Pretreatment method for recovering oil sludge by using thermal desorption device

Technical Field

The invention relates to a technology for treating oily waste, in particular to a pretreatment method for recovering oil sludge by using a thermal desorption device.

Background

Currently, the major oily wastes currently in use in the industry include at least the following:

1) in the process of oil extraction production, crude oil transportation, device maintenance and oil well disassembly in an oil field, some petroleum can not be recovered after blowout and blowout, and more or less crude oil flows to the ground due to accidents, running, overflowing, dripping, leakage and the like, so that the ground oil sludge is formed. The oil sludge falling to the ground is brownish black, has high mud and water content and has the smell of crude oil.

2) When an oil product storage tank stores oil products, particularly crude oil, the storage time is generally longer, particularly when the oil products are stored strategically, the storage time is longer, at the moment, the crude oil and inorganic impurities in the oil products, such as high-melting-point wax, asphaltene and colloid, sand grains, soil, heavy metal salts and the like, which are carried along with water, settle and accumulate at the bottom of the oil tank due to density difference to form a black and thick colloidal substance layer, namely tank bottom oil sludge, and the amount of the oil sludge generally accounts for 1% -2% of the capacity of the storage tank.

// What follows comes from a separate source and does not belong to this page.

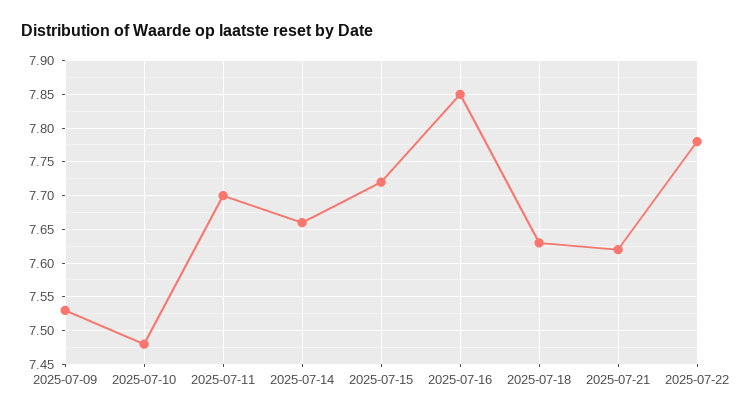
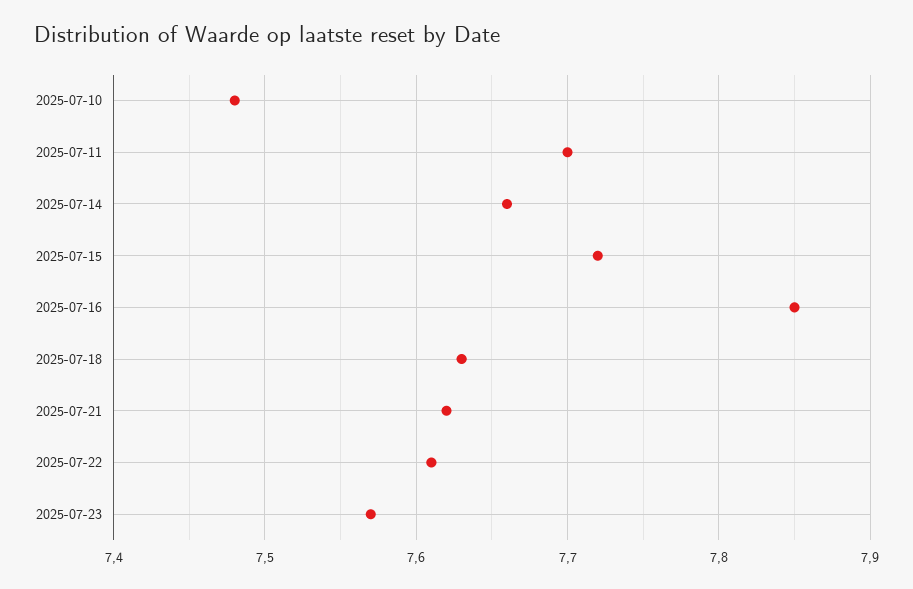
2025-07-09: 7.53 -> none
2025-07-22: 7.78 -> 7.61
2025-07-23: none -> 7.57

Tank bottom oil sludge generally has high water content, large oil content and contains oil and other harmful substances.

3) The ground in the oil-gas field ground oil spill mainly refers to agricultural or agricultural soil in the oil-gas field area, and also includes sloppy soil along the beach, sandy soil and the like; the spilled oil mainly refers to the crude oil falling to the ground, and also includes finished oil such as kerosene, gasoline and the like falling to the ground. The oil-gas field has many links of producing ground oil spill, and the drilling operation, well testing, well blowout and cleaning of the drilling equipment are carried out in the drilling process; the oil pumping pipe is broken in the oil extraction process, the Christmas tree machine leaks, and the oil pumping machine stops production to carry out operation and maintenance; the ground oil spill can be generated in the processes of leakage caused by the fracture of a gathering and transporting tank line, crude oil refining and processing and the like in the crude oil gathering and transporting process, so that oil sludge is formed.

4) Sludge generated by a sewage treatment system of an oil refinery mainly comes from bottom sludge of an oil separation tank, floating slag of a flotation tank and residual activated sludge, and is collectively called as 'three sludge'. The oil-containing sludge of the oil refinery has complex properties, high viscosity, difficult sedimentation, difficult concentration and difficult dehydration and treatment technology.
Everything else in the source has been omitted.